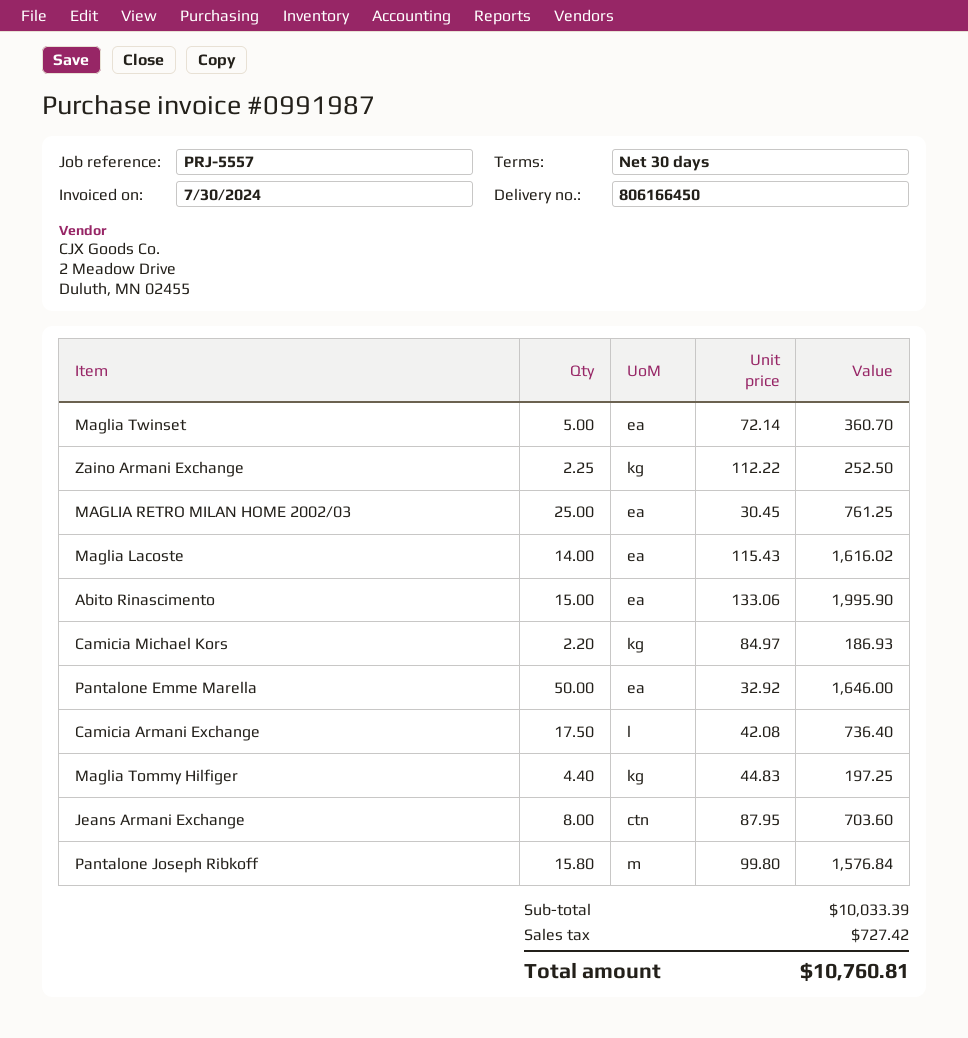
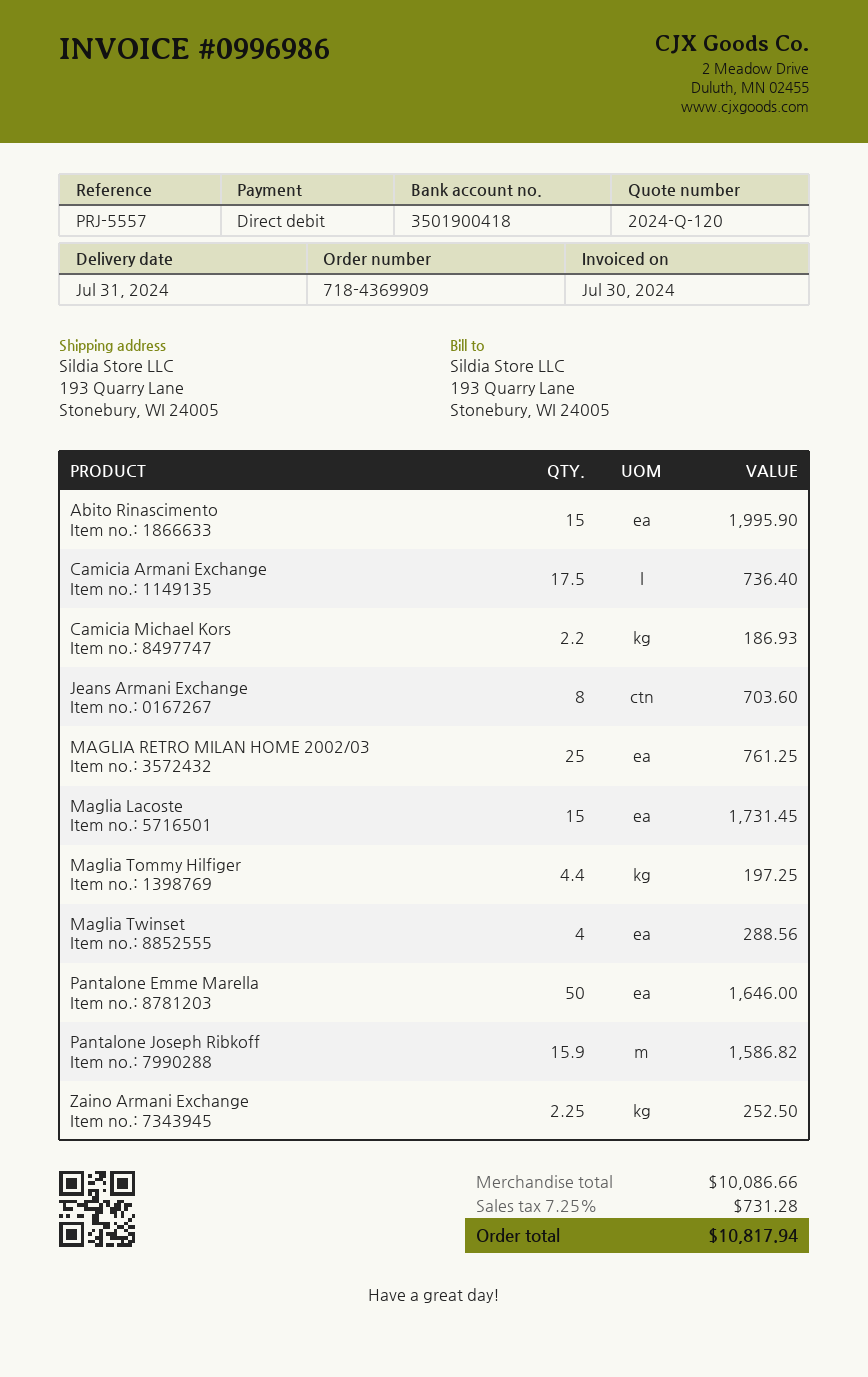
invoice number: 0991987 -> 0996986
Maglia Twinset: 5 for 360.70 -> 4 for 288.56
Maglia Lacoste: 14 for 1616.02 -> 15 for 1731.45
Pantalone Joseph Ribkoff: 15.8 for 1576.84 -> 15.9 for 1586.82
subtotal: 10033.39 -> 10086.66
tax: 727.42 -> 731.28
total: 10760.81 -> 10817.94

...

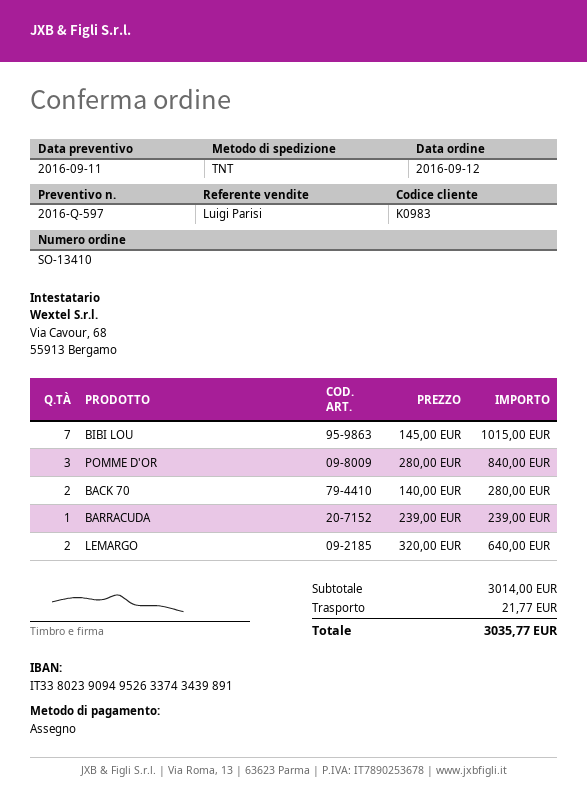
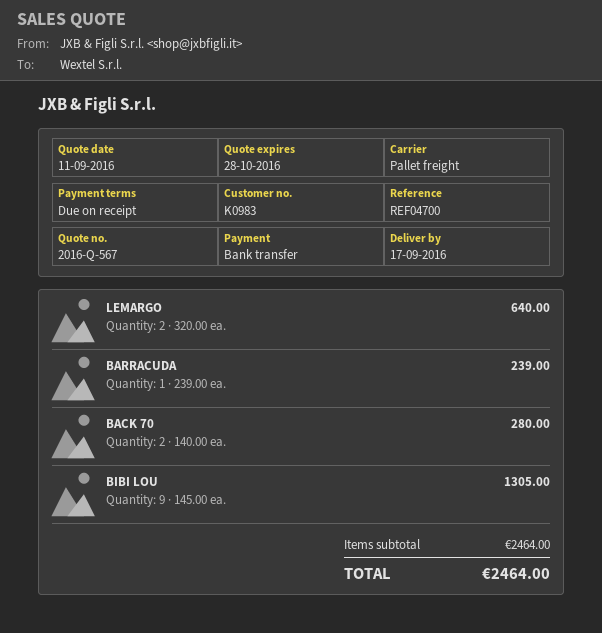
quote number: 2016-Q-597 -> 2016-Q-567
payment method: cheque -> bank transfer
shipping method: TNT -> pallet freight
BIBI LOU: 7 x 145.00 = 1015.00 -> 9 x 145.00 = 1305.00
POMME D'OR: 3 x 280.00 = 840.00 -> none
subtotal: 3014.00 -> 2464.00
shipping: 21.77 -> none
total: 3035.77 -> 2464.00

(Required action)
Start with the line above that contains "BIBI LOU: 7" and stop after the line that contains "total: 3035.77 -> 2464.00". Output those lines exactly, and only those.

(Solution)
BIBI LOU: 7 x 145.00 = 1015.00 -> 9 x 145.00 = 1305.00
POMME D'OR: 3 x 280.00 = 840.00 -> none
subtotal: 3014.00 -> 2464.00
shipping: 21.77 -> none
total: 3035.77 -> 2464.00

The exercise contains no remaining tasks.